*PROBLEM TO SOLVE*: I would like the records restated word for word, without the pictures.

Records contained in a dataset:
__________________________________________________

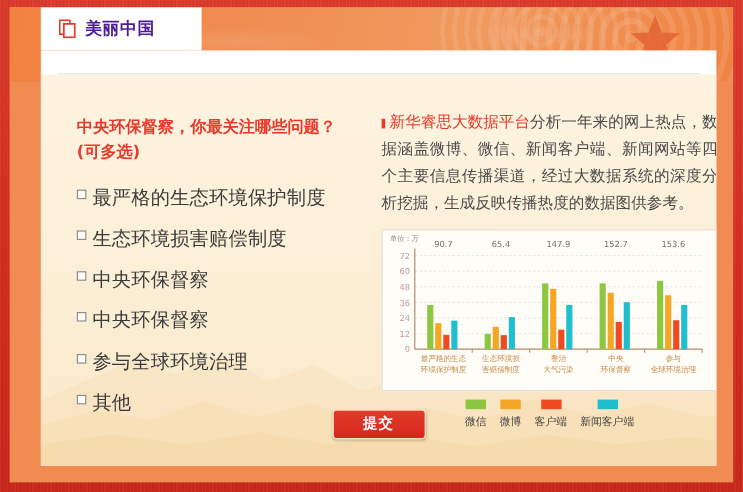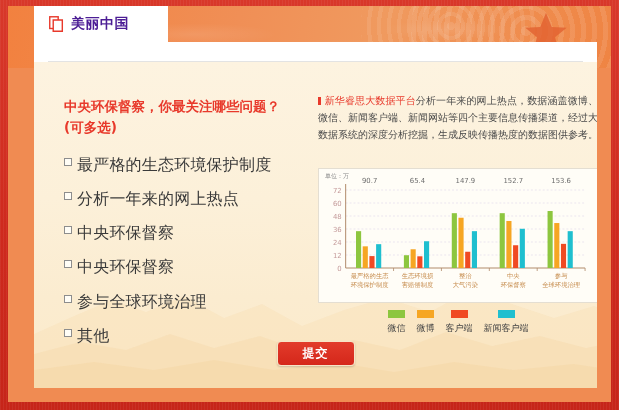--- a/index.html
+++ b/index.html
@@ -124,22 +124,22 @@
     font-size: 16px; color: #3a3a3a; line-height: 1.2;
     letter-spacing: .2px;
   }
 
   
   .data-col {
     position: absolute; left: 284px; top: 30px; width: 280px;
     z-index: 3;
   }
   .desc {
-    font-size: 10px; color: #4a4a4a; line-height: 1.72;
-    text-align: justify; margin-bottom: 24px;
+    font-size: 13px; color: #4a4a4a; line-height: 1.72;
+    text-align: justify; margin-bottom: 10px;
   }
   .desc .redbar {
     display: inline-block; width: 2.5px; height: 8px;
     background: #e8392b; margin-right: 4px; vertical-align: -1px;
   }
   .desc .hl { color: #e8392b; }
 
   
   .chart-box {
     background: #fffdf7; border: 1px solid #e4ded2;
@@ -212,21 +212,21 @@
 
       <div class="question-col">
         <div class="question-title">中央环保督察，你最关注哪些问题？(可多选)</div>
 
         <label class="opt">
           <span class="opt-box"></span>
           <span class="opt-label">最严格的生态环境保护制度</span>
         </label>
         <label class="opt">
           <span class="opt-box"></span>
-          <span class="opt-label">分析一年来的网上热点</span>
+          <span class="opt-label">生态环境损害赔偿制度</span>
         </label>
         <label class="opt">
           <span class="opt-box"></span>
           <span class="opt-label">中央环保督察</span>
         </label>
         <label class="opt">
           <span class="opt-box"></span>
           <span class="opt-label">中央环保督察</span>
         </label>
         <label class="opt">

__________________________________________________

*WRITTEN RESPONSE*:
--- a/index.html
+++ b/index.html
@@ -124,22 +124,22 @@
     font-size: 16px; color: #3a3a3a; line-height: 1.2;
     letter-spacing: .2px;
   }
 
   
   .data-col {
     position: absolute; left: 284px; top: 30px; width: 280px;
     z-index: 3;
   }
   .desc {
-    font-size: 10px; color: #4a4a4a; line-height: 1.72;
-    text-align: justify; margin-bottom: 24px;
+    font-size: 13px; color: #4a4a4a; line-height: 1.72;
+    text-align: justify; margin-bottom: 10px;
   }
   .desc .redbar {
     display: inline-block; width: 2.5px; height: 8px;
     background: #e8392b; margin-right: 4px; vertical-align: -1px;
   }
   .desc .hl { color: #e8392b; }
 
   
   .chart-box {
     background: #fffdf7; border: 1px solid #e4ded2;
@@ -212,21 +212,21 @@
 
       <div class="question-col">
         <div class="question-title">中央环保督察，你最关注哪些问题？(可多选)</div>
 
         <label class="opt">
           <span class="opt-box"></span>
           <span class="opt-label">最严格的生态环境保护制度</span>
         </label>
         <label class="opt">
           <span class="opt-box"></span>
-          <span class="opt-label">分析一年来的网上热点</span>
+          <span class="opt-label">生态环境损害赔偿制度</span>
         </label>
         <label class="opt">
           <span class="opt-box"></span>
           <span class="opt-label">中央环保督察</span>
         </label>
         <label class="opt">
           <span class="opt-box"></span>
           <span class="opt-label">中央环保督察</span>
         </label>
         <label class="opt">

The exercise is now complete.